### [Your goal]
Wherever "badge" appears in the records below, copy the line that holds it.

(Web page edit records)
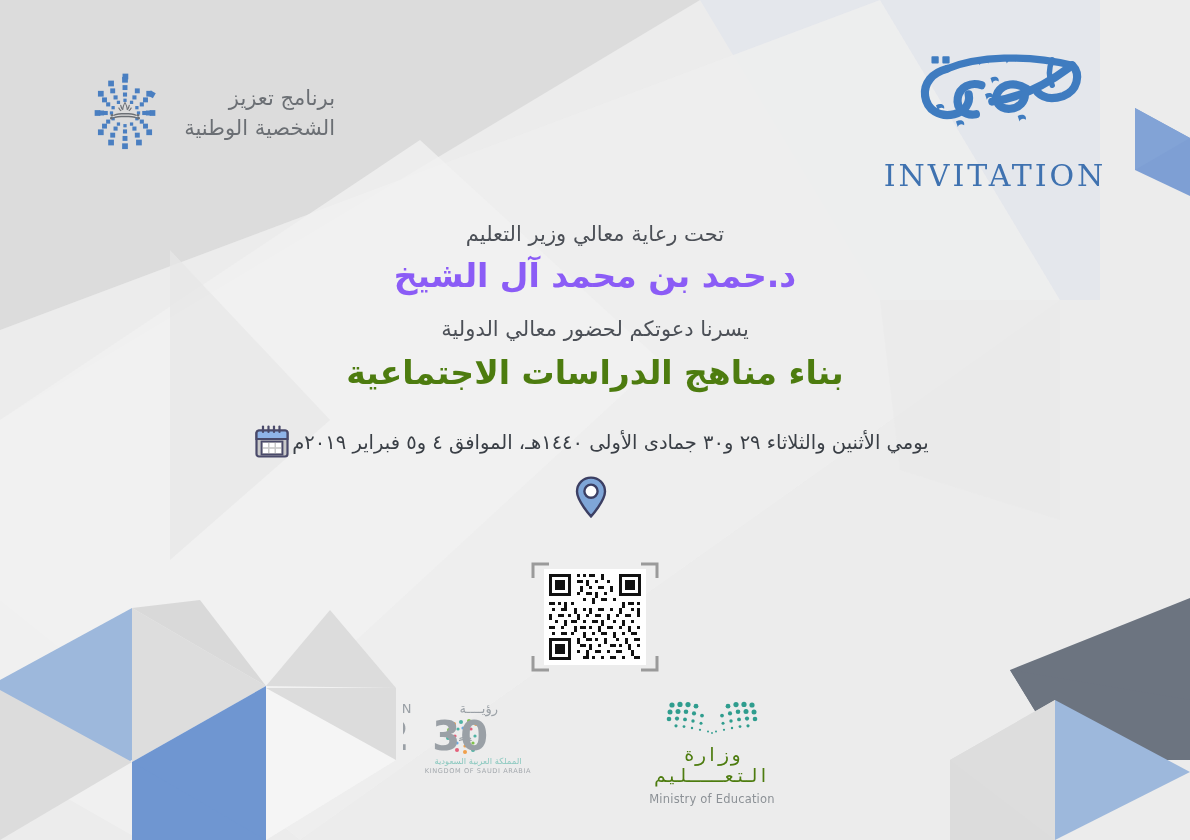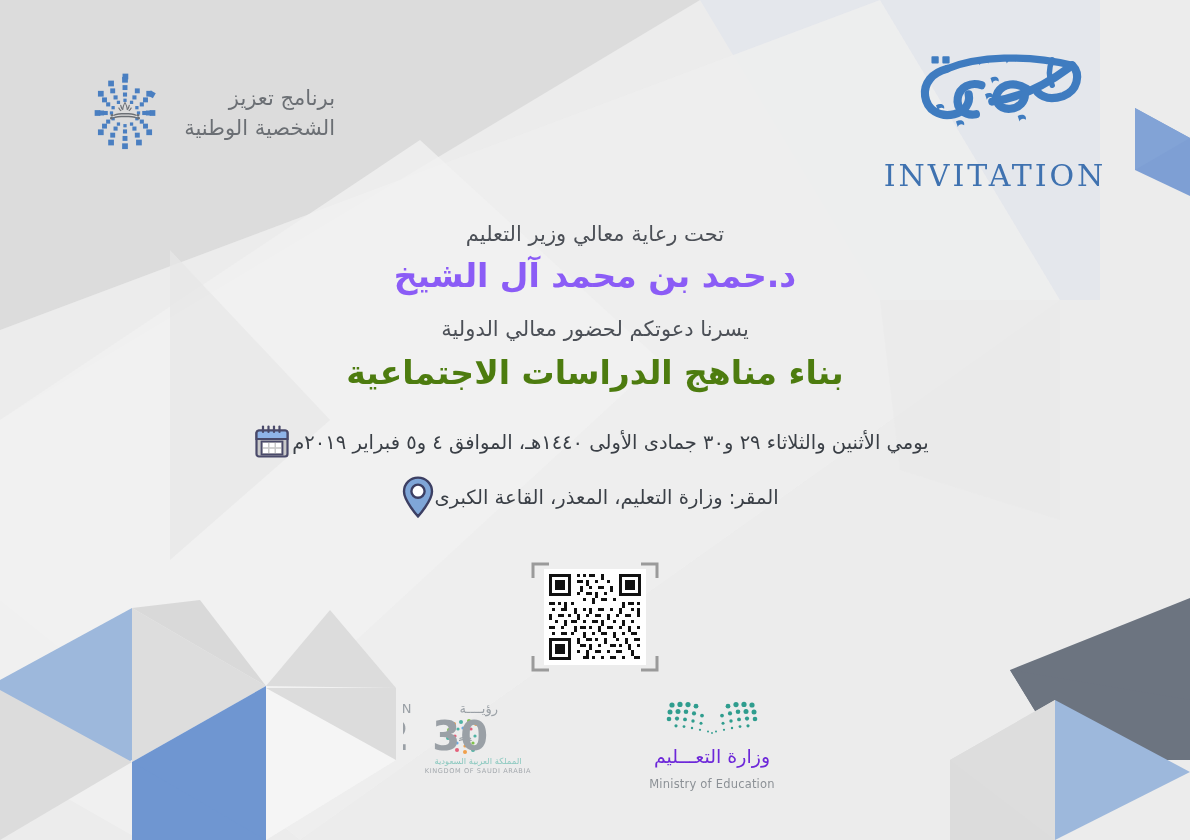--- a/index.html
+++ b/index.html
@@ -374,7 +374,6 @@
                  C16 40.4 30 25 30 15.6 C30 7.8 23.8 1.6 16 1.6 Z" fill="#7fa6d8" stroke="#3c3f63" stroke-width="2.4"></path>
         <circle cx="16" cy="15.2" r="6.6" fill="#ffffff" stroke="#3c3f63" stroke-width="2.4"></circle>
       </svg>
-      <span class="info-text">المقر: وزارة التعليم، المعذر، القاعة الكبرى</span>
     </div>
   </div>
 

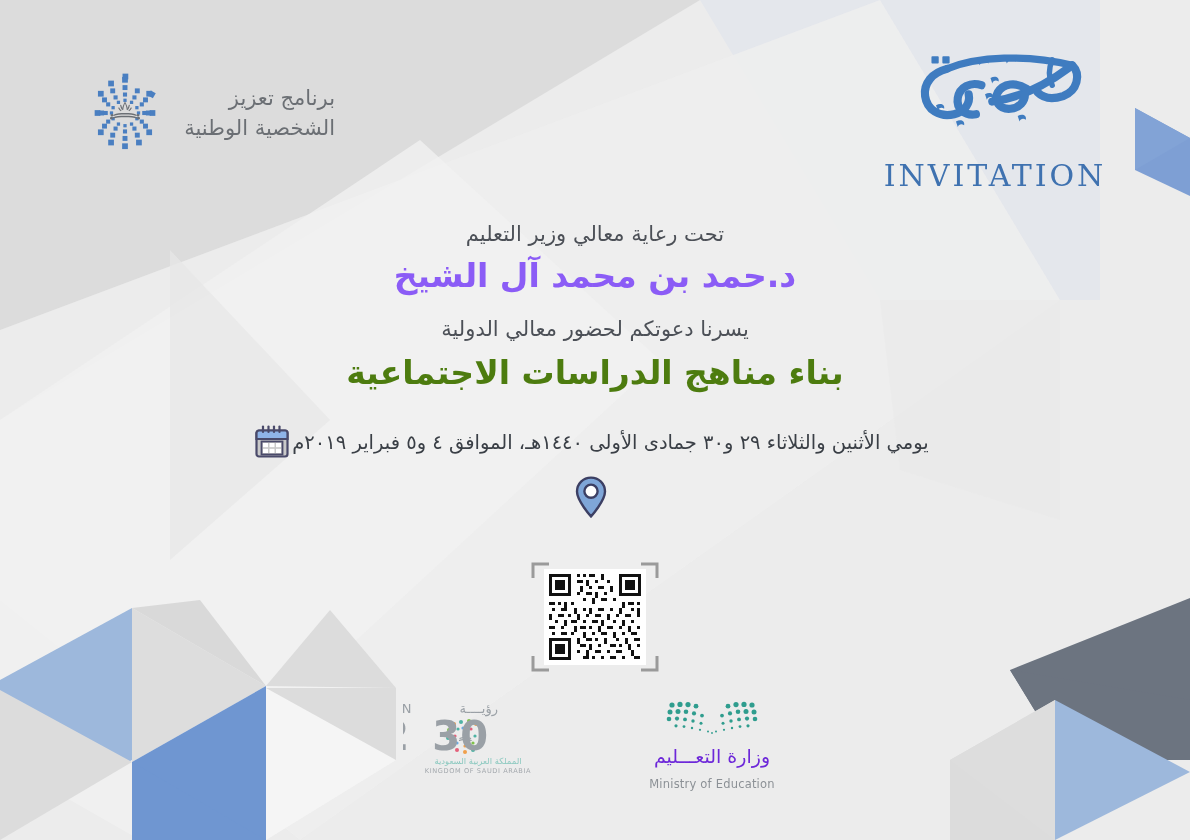--- a/index.html
+++ b/index.html
@@ -157,10 +157,11 @@
   .moe-ar {
     display: block;
     font-size: 19px;
-    color: #6d28d9;
+    color: #4d7c0f;
     letter-spacing: 1px;
     direction: rtl;
     line-height: 1.1;
+    font-family: Liberation Mono, monospace;
   }
   .moe-en {
     display: block;

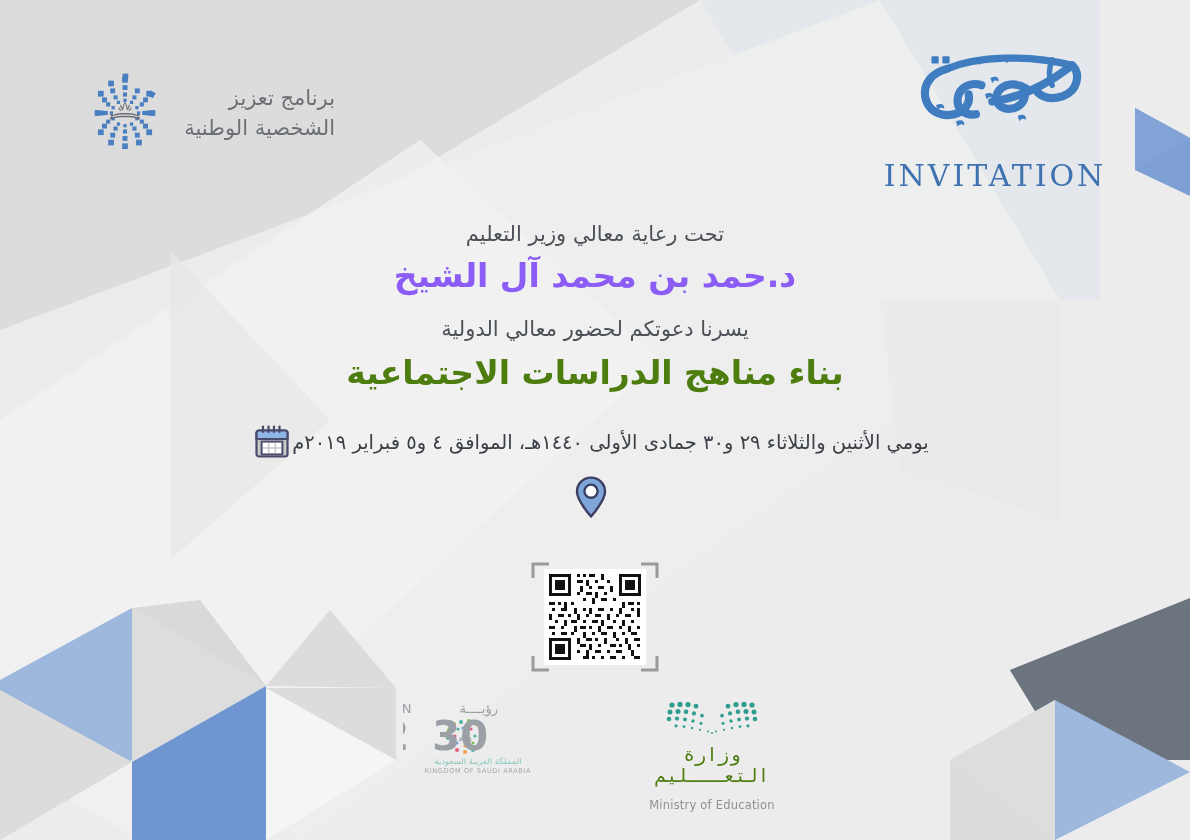--- a/index.html
+++ b/index.html
@@ -168,7 +168,7 @@
     font-size: 11.5px;
     color: #8c9196;
     letter-spacing: 0.2px;
-    margin-top: 10px;
+    margin-top: 4px;
   }
   .v2030-block { width: 160px; text-align: center; }
   .v2030-mark { display: block; width: 150px; height: 78px; margin: 0 auto; }

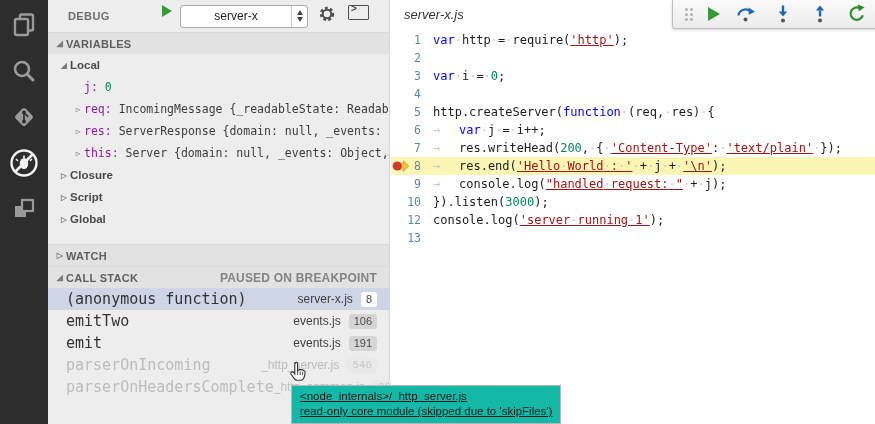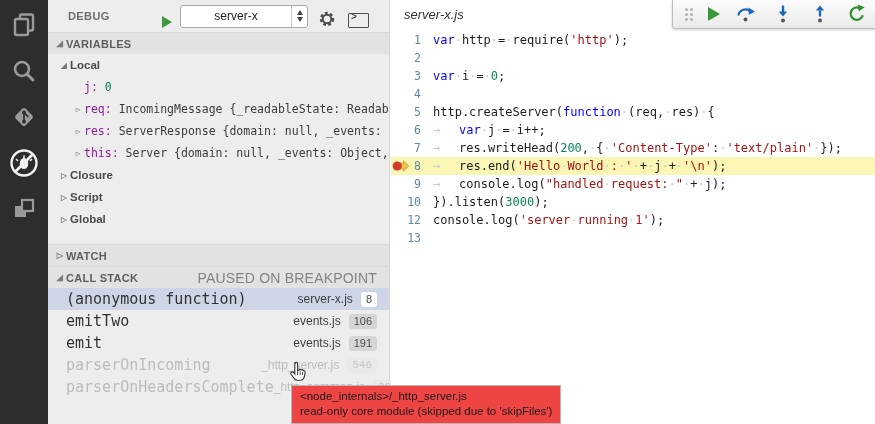--- a/index.html
+++ b/index.html
@@ -16,7 +16,7 @@
            border-right:1px solid #d6d6d6;box-sizing:border-box;}
   .debug-header{height:32px;display:flex;align-items:center;padding:0 20px;box-sizing:border-box;}
   .panel-title{font-size:11px;font-weight:bold;color:#6d6d6d;letter-spacing:.4px;}
-  .launch-cluster{margin-left:auto;display:flex;align-items:flex-end;}
+  .launch-cluster{margin-left:auto;display:flex;align-items:flex-start;}
   .play-btn{width:0;height:0;border-top:6px solid transparent;border-bottom:6px solid transparent;
             border-left:10px solid #3a9a3a;margin-right:8px;cursor:pointer;}
   .config-select{width:126px;height:21px;background:#fff;border:1px solid #a9a9a9;border-radius:3px;

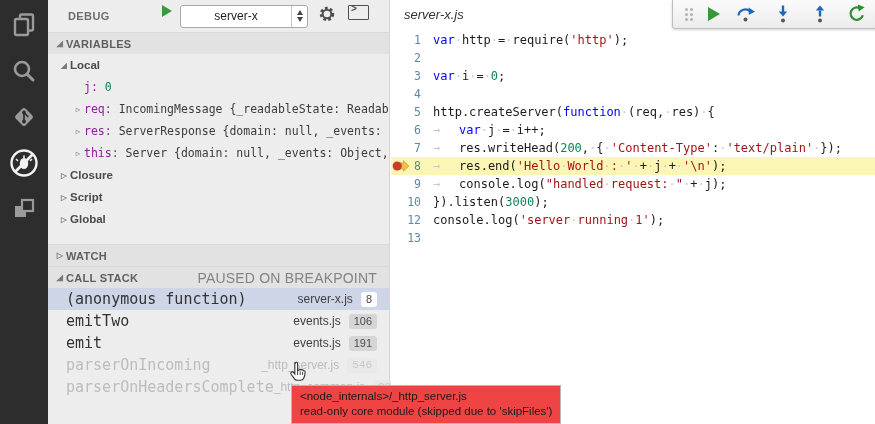--- a/index.html
+++ b/index.html
@@ -66,7 +66,7 @@
   .ln{width:30px;flex:none;text-align:right;color:#5d88a6;font-size:11.5px;padding-right:9px;}
   .line-content{margin-left:3px;}
   .tok.kw{color:#0000ff;text-align:right;}
-  .tok.str{color:#a31515;}
+  .tok.str{color:#a31515;text-decoration:underline;}
   .tok.num{color:#098658;}
   .dot{color:#c9c9c9;}
   .tab-ws{color:#c9c9c9;display:inline-block;width:26px;}

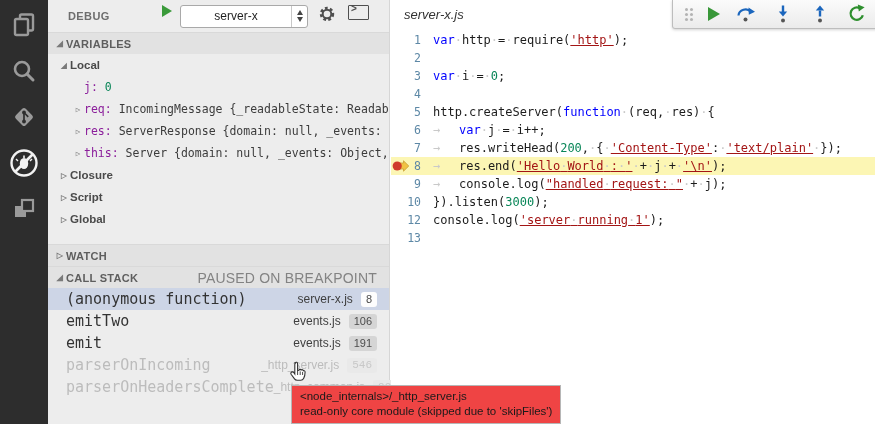--- a/index.html
+++ b/index.html
@@ -34,7 +34,7 @@
   .section-header{height:21px;background:#e2e2e2;border-top:1px solid #d9d9d9;display:flex;align-items:center;
                   padding:0 12px 0 6px;font-size:11px;font-weight:bold;color:#5e5e5e;letter-spacing:.3px;cursor:pointer;}
   .twisty{font-size:8px;color:#7a7a7a;width:12px;display:inline-block;text-align:center;flex:none;}
-  .paused-badge{margin-left:auto;font-size:14px;font-weight:normal;color:#838383;letter-spacing:.2px;}
+  .paused-badge{margin-left:auto;font-size:12px;font-weight:bold;color:#838383;letter-spacing:.2px;}
 
   .tree-row{height:22px;display:flex;align-items:center;font-family:"DejaVu Sans Mono",monospace;
             font-size:11.5px;color:#3c3c3c;cursor:pointer;white-space:nowrap;overflow:hidden;}

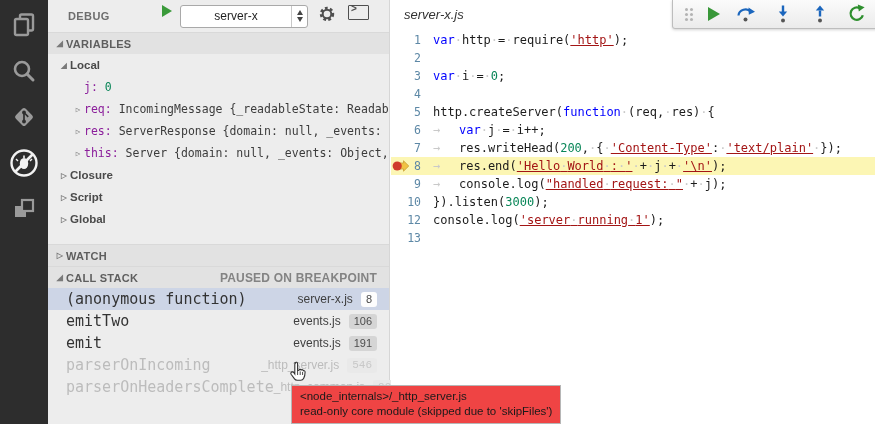--- a/index.html
+++ b/index.html
@@ -83,8 +83,8 @@
   .tb-play{width:0;height:0;border-top:7px solid transparent;border-bottom:7px solid transparent;border-left:12px solid #389738;}
 
   
-  .tooltip{position:absolute;left:291px;top:385px;background:#ef4444;border:1px solid #b6b6b6;
-           padding:3px 8px 4px 8px;font-size:11.5px;color:#1a1a1a;line-height:15px;z-index:6;white-space:nowrap;}
+  .tooltip{position:absolute;left:291px;top:385px;background:#14b8a6;border:1px solid #b6b6b6;
+           padding:3px 8px 4px 8px;font-size:11.5px;color:#1a1a1a;line-height:15px;z-index:6;white-space:nowrap;text-decoration:underline;}
   .cursor{position:absolute;left:288px;top:361px;z-index:7;pointer-events:none;}
 </style>
 </head>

### [Solution to this problem]
-  .paused-badge{margin-left:auto;font-size:14px;font-weight:normal;color:#838383;letter-spacing:.2px;}
+  .paused-badge{margin-left:auto;font-size:12px;font-weight:bold;color:#838383;letter-spacing:.2px;}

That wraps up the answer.